What the task asks
Take every line from the entries below that includes the word "style" and copy it.

Web page revision data:
*-*-*

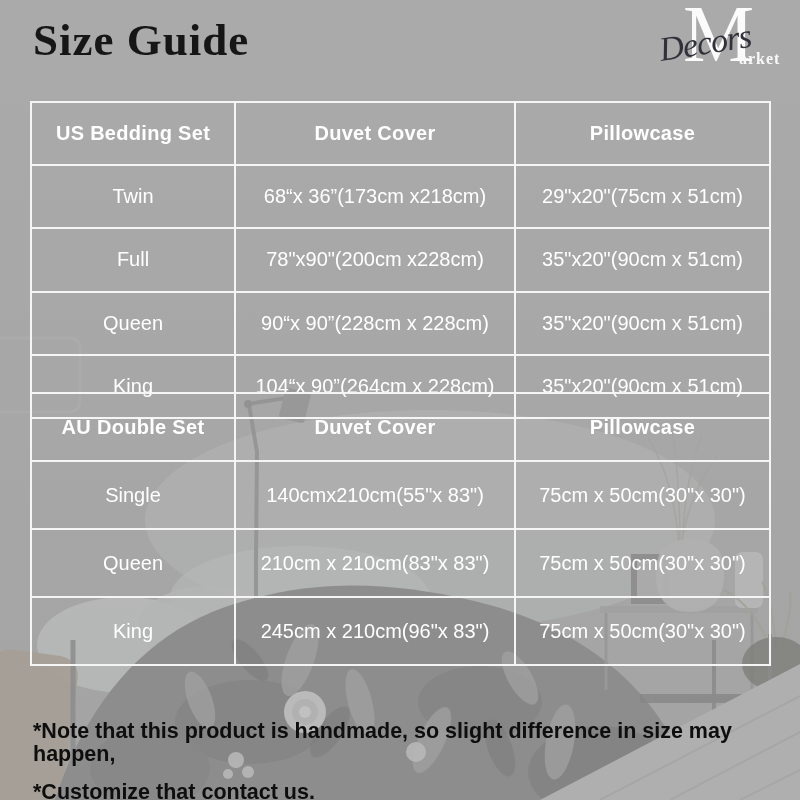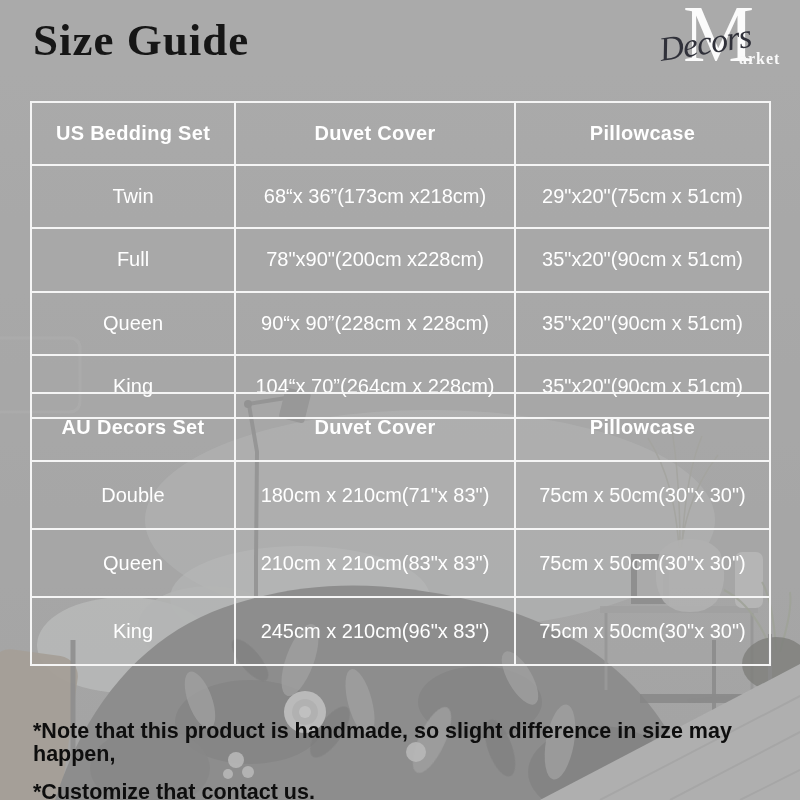--- a/index.html
+++ b/index.html
@@ -195,41 +195,41 @@
           <td>78"x90"(200cm x228cm)</td>
           <td>35"x20"(90cm x 51cm)</td>
         </tr>
         <tr>
           <td>Queen</td>
           <td>90“x 90”(228cm x 228cm)</td>
           <td>35"x20"(90cm x 51cm)</td>
         </tr>
         <tr>
           <td>King</td>
-          <td>104“x 70”(264cm x 228cm)</td>
+          <td>104“x 90”(264cm x 228cm)</td>
           <td>35"x20"(90cm x 51cm)</td>
         </tr>
       </tbody>
     </table>
 
   <table id="table-au" class="size-table">
     <colgroup>
         <col style="width:204px">
         <col style="width:280px">
         <col style="width:255px">
       </colgroup>
   <tbody>
         <tr>
-          <th>AU Decors Set</th>
+          <th>AU Double Set</th>
           <th>Duvet Cover</th>
           <th>Pillowcase</th>
         </tr>
         <tr>
-          <td>Double</td>
-          <td>180cm x 210cm(71"x 83")</td>
+          <td>Single</td>
+          <td>140cmx210cm(55"x 83")</td>
           <td>75cm x 50cm(30"x 30")</td>
         </tr>
         <tr>
           <td>Queen</td>
           <td>210cm x 210cm(83"x 83")</td>
           <td>75cm x 50cm(30"x 30")</td>
         </tr>
         <tr>
           <td>King</td>
           <td>245cm x 210cm(96"x 83")</td>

*-*-*

Reply to the task
         <col style="width:204px">
         <col style="width:280px">
         <col style="width:255px">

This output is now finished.